- THE PROBLEM:
The records below need to come back exactly as they are, pictures omitted.

- RECORDED INFORMATION:

=== Section Start ===

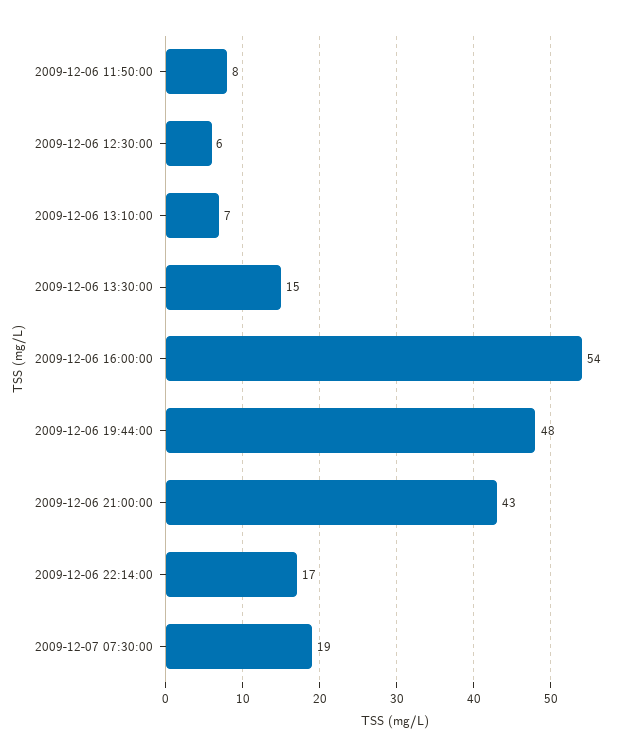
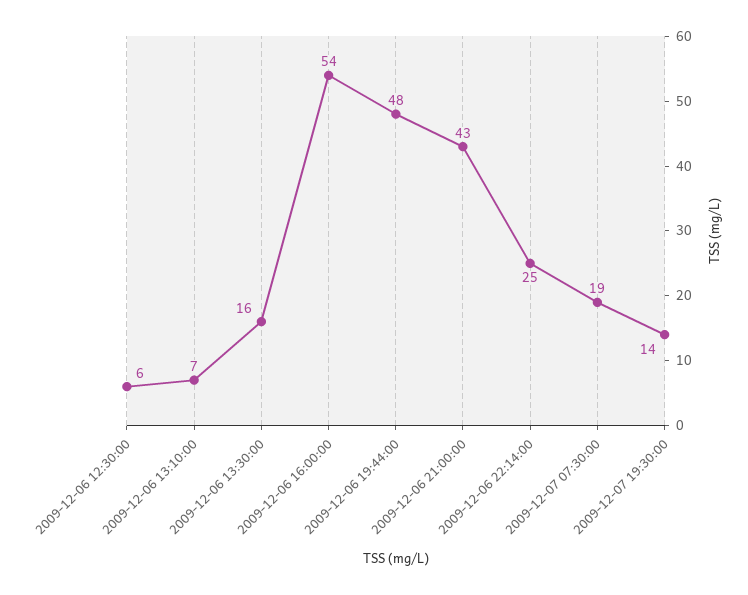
2009-12-06 11:50:00: 8 -> none
2009-12-06 13:30:00: 15 -> 16
2009-12-06 22:14:00: 17 -> 25
2009-12-07 19:30:00: none -> 14

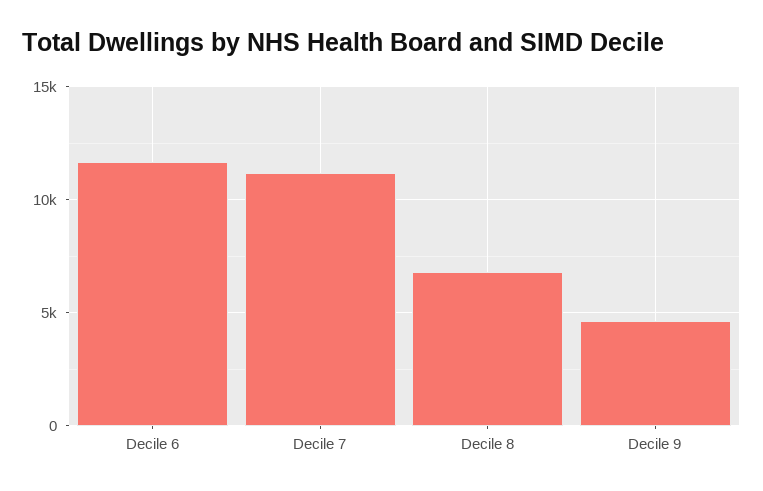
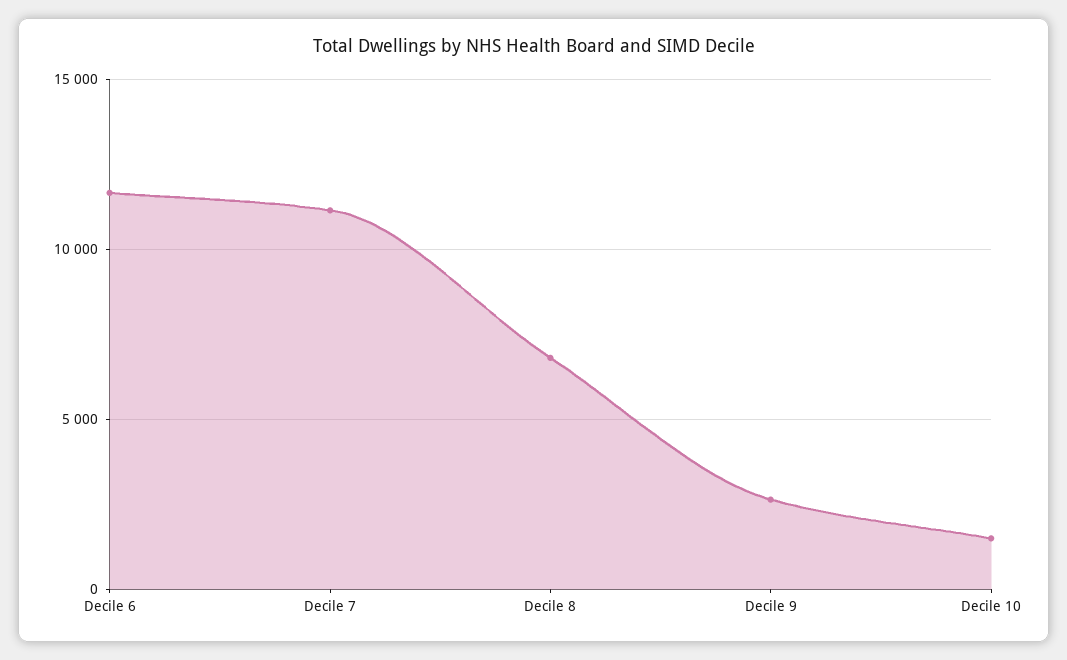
Decile 9: 4500 -> 2500
Decile 10: none -> 1500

=== Section End ===

- EXERCISE SOLUTION:
2009-12-06 11:50:00: 8 -> none
2009-12-06 13:30:00: 15 -> 16
2009-12-06 22:14:00: 17 -> 25
2009-12-07 19:30:00: none -> 14

Decile 9: 4500 -> 2500
Decile 10: none -> 1500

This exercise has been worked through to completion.